The Does' suit alleges Nelson was a second grade teacher in the Grain Valley School District ("the School District") and during the 2011-12 school year John Doe was one of Nelson's students. Nelson pleaded guilty in state court to child molestation, statutory sodomy and attempted child molestation. The state-court suit asserts claims against Nelson, the School District, and various officials from the School District.
The Record does not clarify whether any of the charges to which Nelson pleaded guilty related to John Doe.
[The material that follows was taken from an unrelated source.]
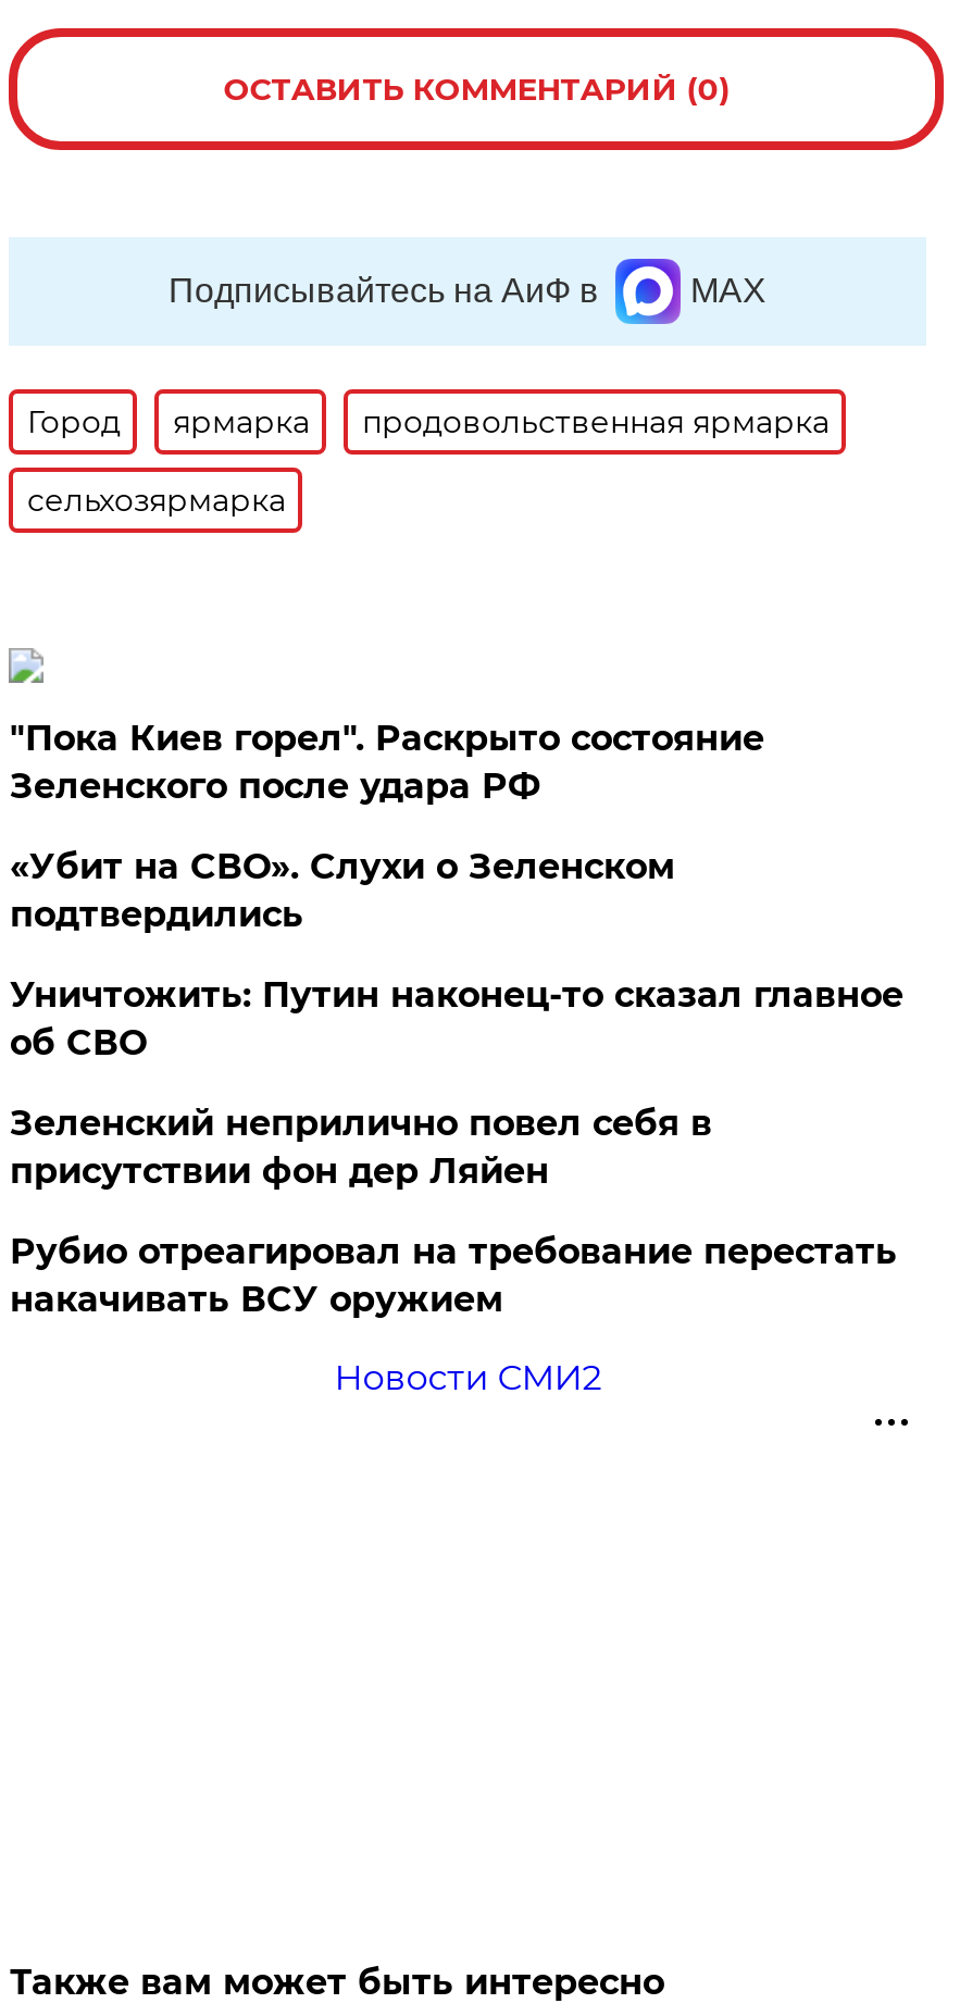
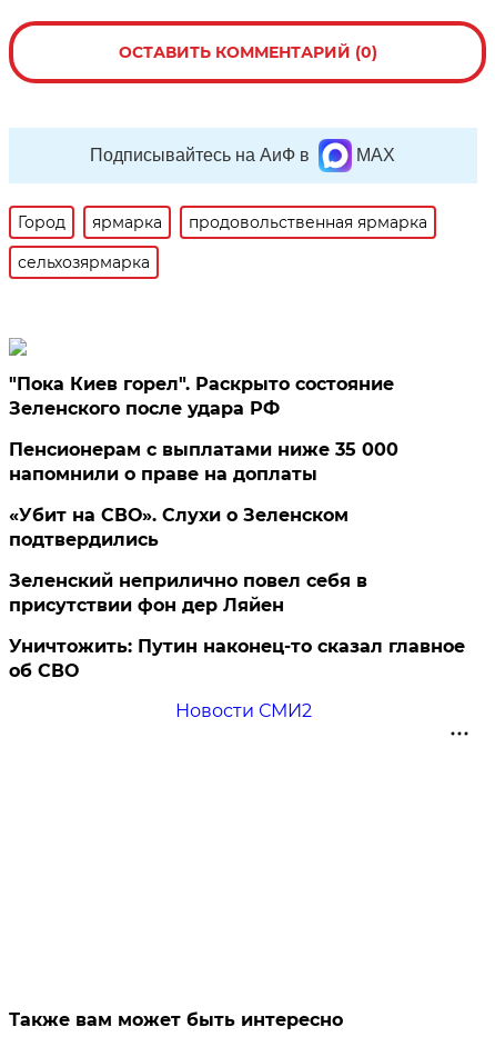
none -> [9,439,399,484] Пенсионерам с выплатами ниже 35 000 | напомнили о праве на доплаты
moved [10,846,675,935] -> [9,504,349,550]: «Убит на СВО». Слухи о Зеленском | подтвердились
moved [10,974,903,1063] -> [9,636,465,681]: Уничтожить: Путин наконец-то сказал главное | об СВО
[10,1231,897,1320] Рубио отреагировал на требование перестать | накачивать ВСУ оружием -> none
Nelson was insured under a homeowner's insurance policy issued by Plaintiff. Plaintiff has offered to defend Nelson under a reservation of rights, preserving its ability to contest its obligations to defend or indemnify him. In this suit, Plaintiff seeks a declaration that (1) it has no duty to defend Nelson in the state suit and (2) it has no duty to indemnify Nelson from any judgment that might be imposed in the state suit.
A. The Underlying State Court Suit
The Petition filed by the Does in state court ("the Petition") remains their operative pleading in that lawsuit. As relevant to this suit, the Facts Common to All Counts ("the Common Facts") aver that the following events occurred during the 2011-12 school year:
33. During the fall of 2011, defendant Nelson inappropriately and unlawfully touched John Doe in a sexual manner during school hours and on school property.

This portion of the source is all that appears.